The food environment needs to be changed so that people automatically make healthy choices, suggest the authors. This “will have far greater impact on population health than counseling or education. Healthy choice must become the easy choice,” they say.
The authors also call for an end to deceptive advertising and misinformation that promote unhealthy dietary choices. “This manipulative marketing sabotages effective government interventions such as the introduction of sugary drink taxes or the banning of junk food advertising.”
“It’s time to wind back the harms caused by the junk food industry’s public relations machinery. Let’s bust the myth of physical inactivity and obesity. You can’t outrun a bad diet,” they conclude.
Industry tactics coming under scrutiny
The BMJ, the lead journal of the group publishing the present opinion piece, is positioned against commercial bias in health issues, and in February published its own investigations against the sugar industry, presenting evidence that companies have attempted to influence public health policy.
The report documented extensive industry involvement in public health research, with companies such as Coca-Cola, Mars, and and Nestlé spending millions of dollars to fund studies on nutrition and public health. Most damning, recipients of industry funding included members of the Scientific Advisory Committee on Nutrition (SACN), which is currently updating official advice on carbohydrate consumption, and researchers working for the Medical Research Council’s Human Nutrition Research unit (HNR), a government agency with influence over public policy.
While industry-funded research is not always biased, the BMJ report cites recent research that has uncovered pro-industry bias in some sponsored studies.

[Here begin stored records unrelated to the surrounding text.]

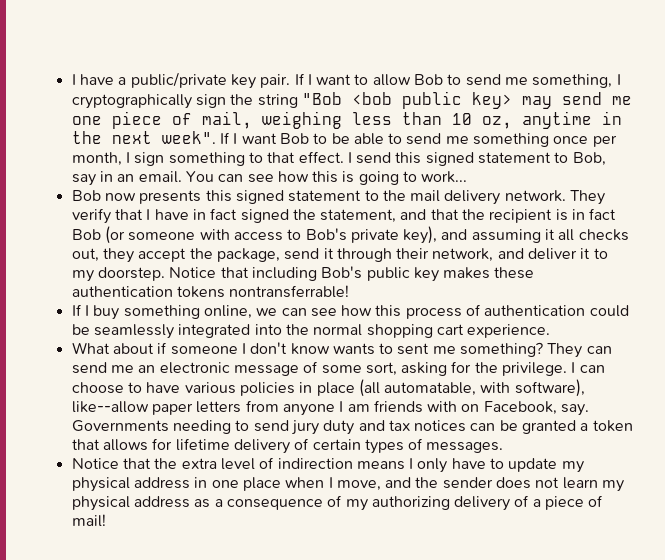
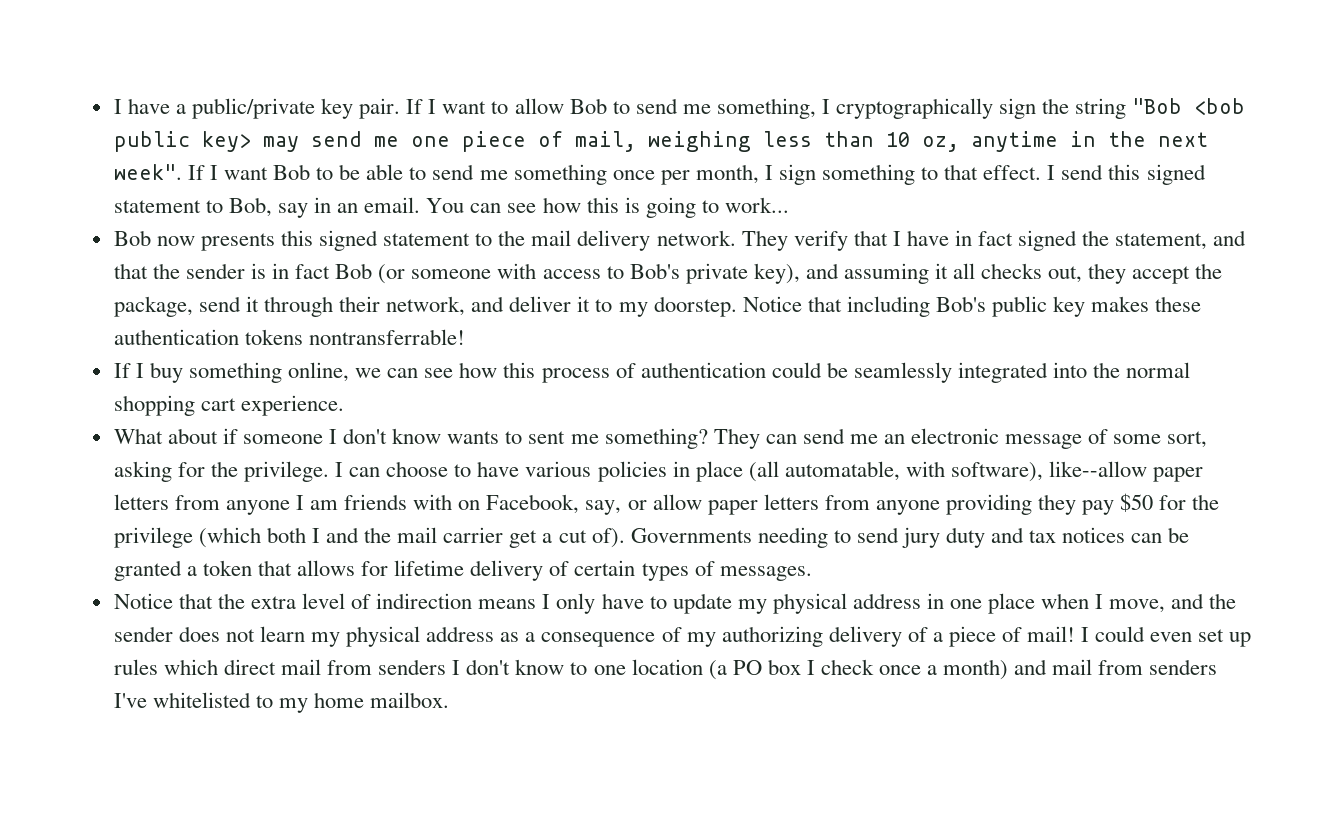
[489,209,553,223] recipient -> [185,263,245,279] sender
[561,404,590,416] say. -> [585,493,1220,515] [113,527,625,548] say, or allow paper letters from anyone providing they pay $50 for the privilege (which both I and the mail carrier get a cut of).
(106, 520) none -> [1081,626,1252,647] [113,659,1218,680] [113,692,450,713] I could even set up rules which direct mail from senders I don't know to one location (a PO box I check once a month) and mail from senders I've whitelisted to my home mailbox.

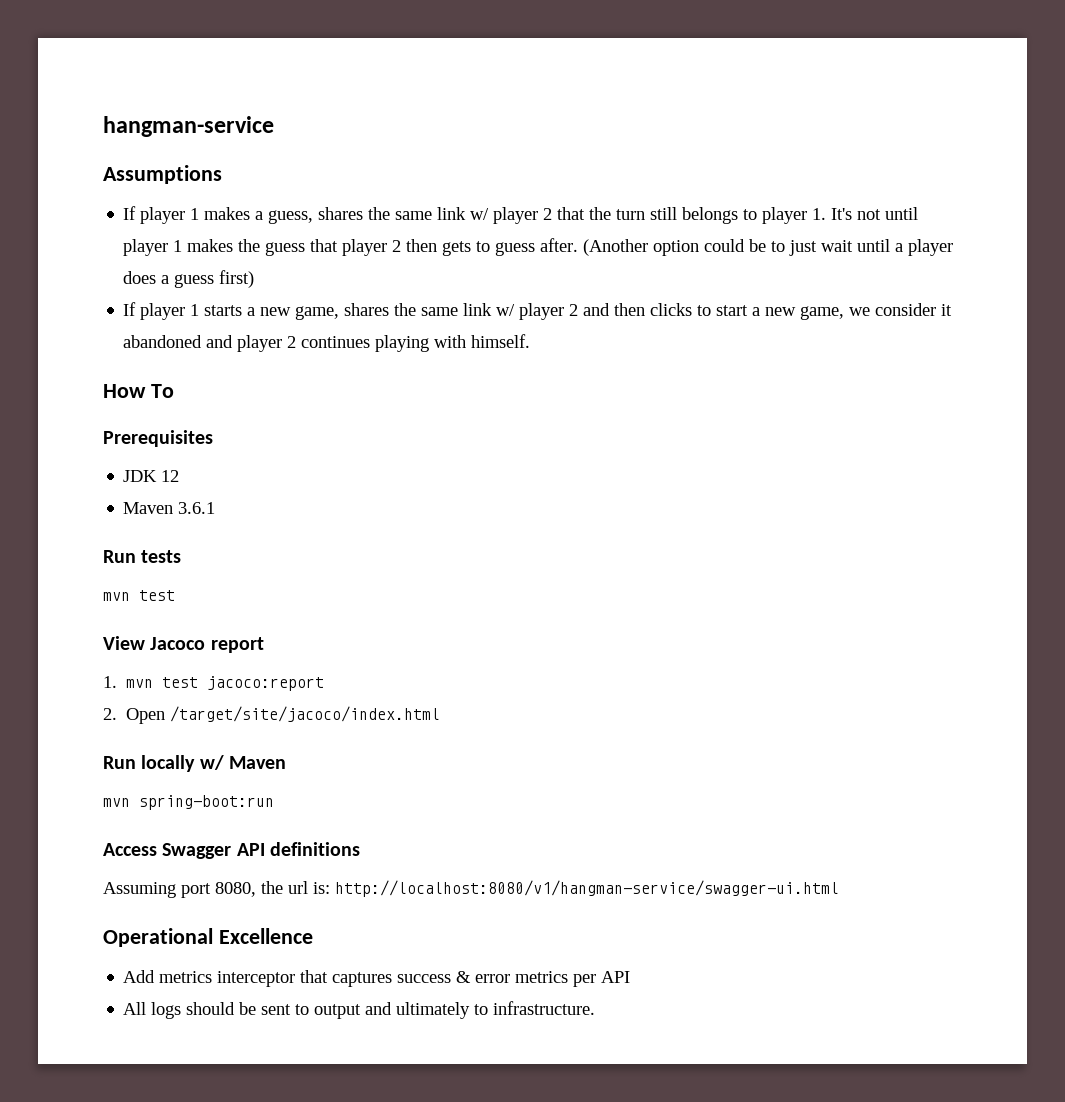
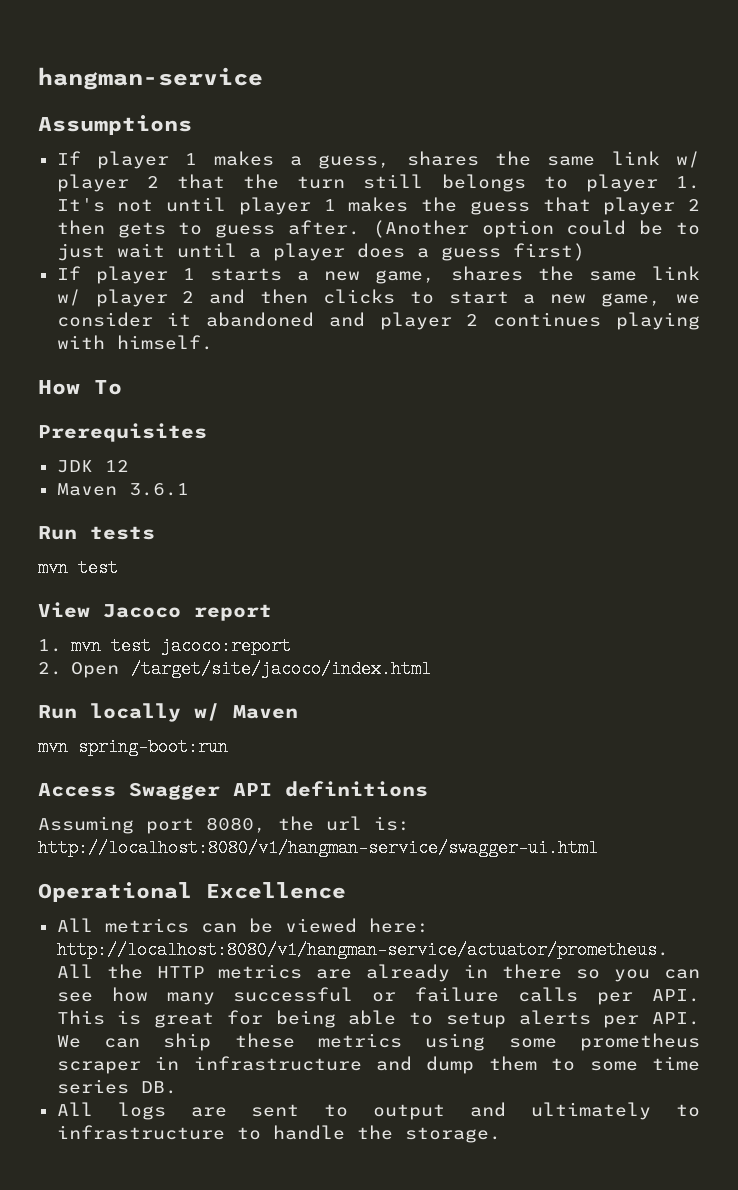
[123,970,631,987] Add metrics interceptor that captures success & error metrics per API -> [56,918,429,933] [56,941,669,959] [56,964,700,982] [56,987,701,1005] [56,1010,700,1028] [56,1033,700,1051] [56,1056,701,1074] [56,1079,177,1094] All metrics can be viewed here: http://localhost:8080/v1/hangman-service/actuator/prometheus. All the HTTP metrics are already in there so you can see how many successful or failure calls per API. This is great for being able to setup alerts per API. We can ship these metrics using some prometheus scraper in infrastructure and dump them to some time series DB.
[186,1002,257,1015] should be -> [190,1107,227,1117] are
[493,1001,596,1015] infrastructure. -> [56,1125,501,1143] infrastructure to handle the storage.

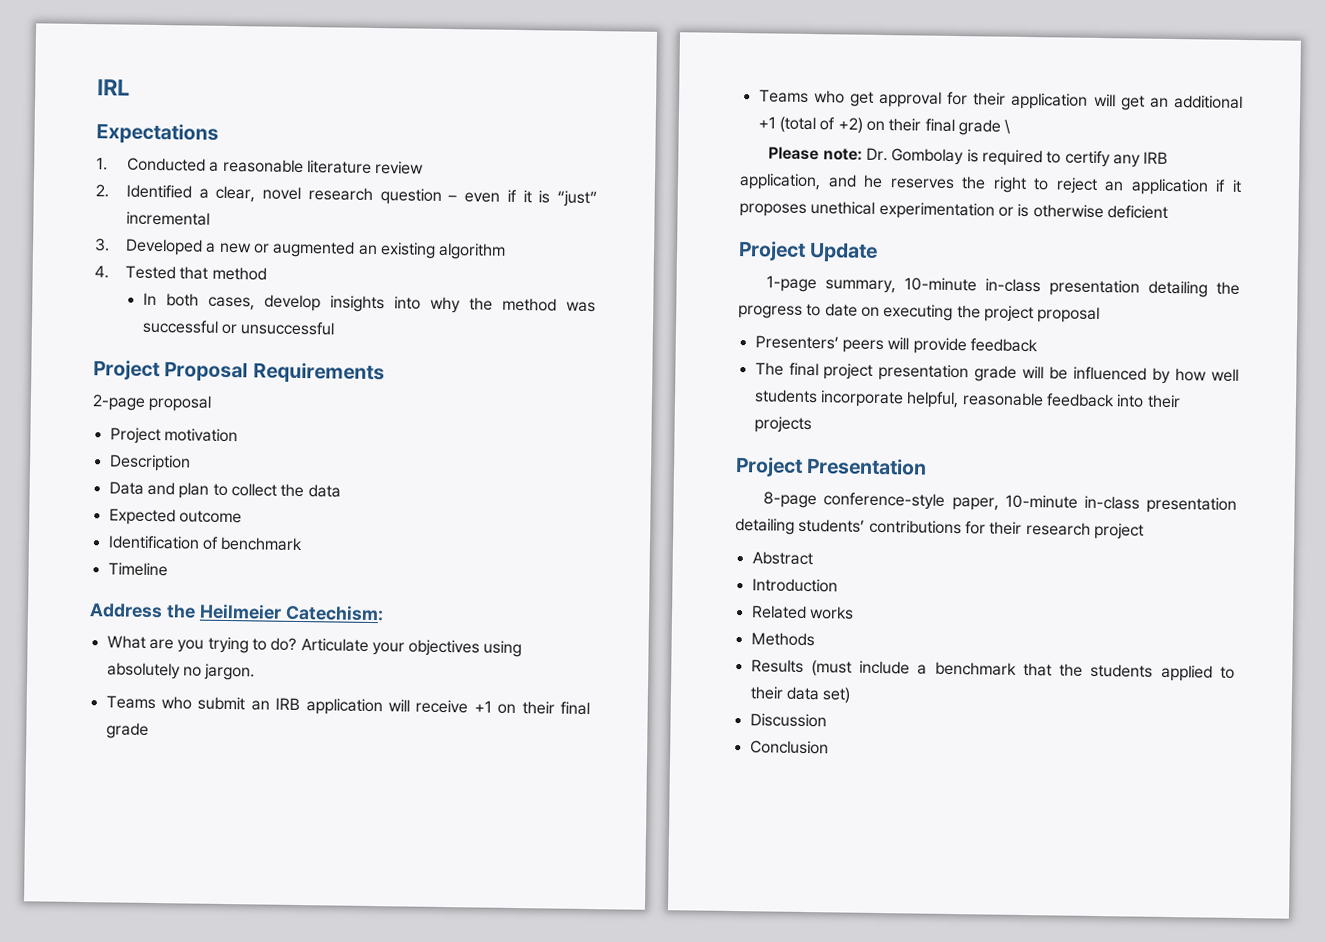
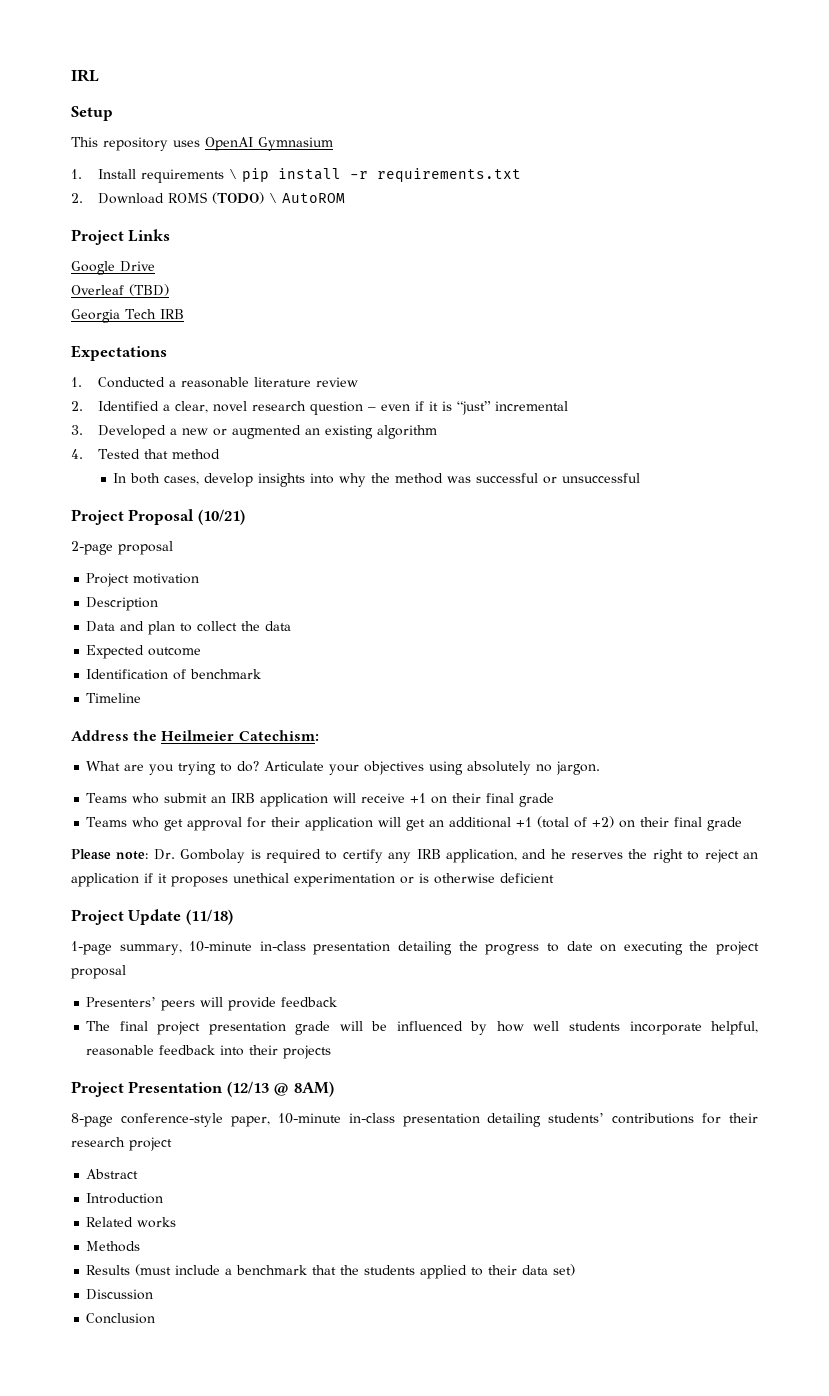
(130, 87) none -> [71,106,113,121] [71,137,333,151] [71,168,521,183] [71,192,345,204] [71,229,171,245] [71,261,155,275] [71,284,169,296] [71,309,184,323] // Setup // This repository uses OpenAI Gymnasium // 1. Install requirements \ pip install -r requirements.txt // 2. Download ROMS (TODO) \ AutoROM // Project Links // Google Drive // Overleaf (TBD) // Georgia Tech IRB
[252,362,385,384] Requirements -> [197,509,245,525] (10/21)
[1004,119,1012,134] \ -> (743, 824) none
(879, 252) none -> [185,909,233,925] (11/18)
(928, 466) none -> [226,1081,334,1097] (12/13 @ 8AM)

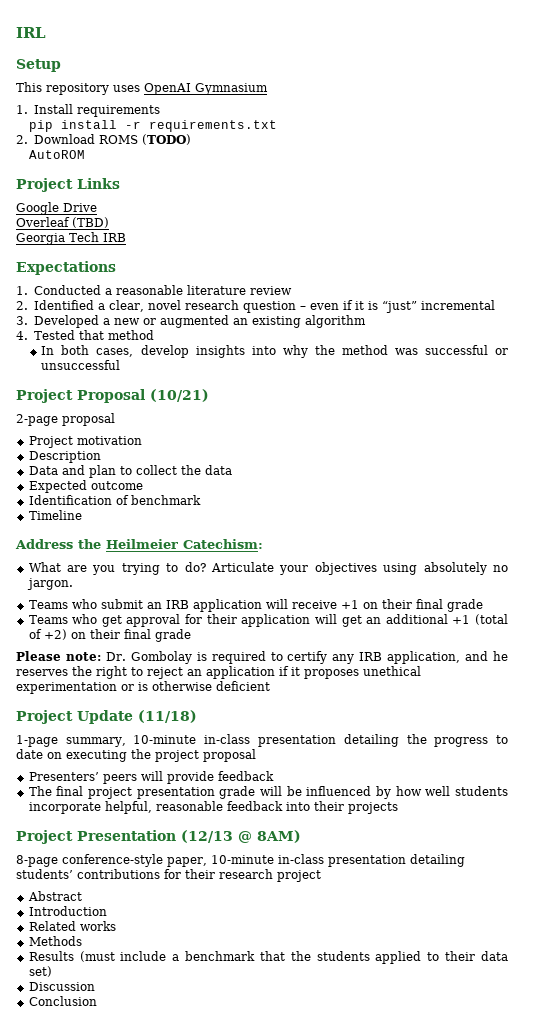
[228,169,237,179] \ -> (160, 111) //
[268,193,277,203] \ -> (191, 139) //

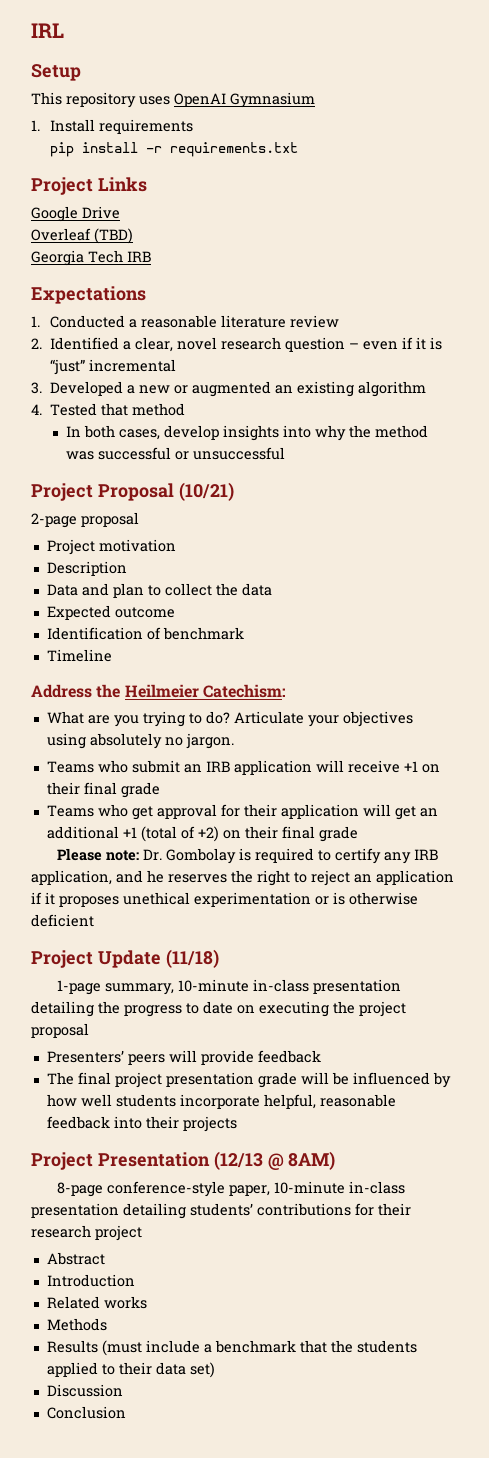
[16,134,191,145] [28,150,85,159] // 2. Download ROMS (TODO) // AutoROM -> (299, 149) none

For example, a 2013 study published in PLoS Medicine revealed that systematic reviews examining the relationship of sugary beverages with weight gain or obesity were five times more likely to conclude that no such relationship exists if the research had been funded by industry. An earlier analysis that looked at 206 studies on the health effects of milk, soft drinks, and fruit juices also concluded that “[i]ndustry funding of nutrition-related scientific articles may bias conclusions in favor of sponsors’ products, with potentially significant implications for public health.”
That’s certainly not the first time that food and beverage manufacturers have been accused of interfering in public health research. In 2012, former dentist Cristin Couzens published a bombshell report detailing evidence that the sugar industry used ‘Big Tobacco’ tactics to deflect growing concern over the health effects of sugar. In her investigation, Couzens uncovered entire boxes of documents describing industry lobby efforts to sponsor scientific research, silence media reports critical of sugar, and block dietary guidelines to limit sugar consumption.
“[They’re] different players, but it’s the same game,” Gretchen Goldman, an analyst with the Union of Concerned Scientists, told The Daily Beast, referring to the two industries. “We’re seeing the exact same tactics that Big Tobacco was using. They’re trying to manufacture doubt in the science, they’re trying to pay their own experts to carry their talking points, and they’re doing these things with the intent to undermine public policy.”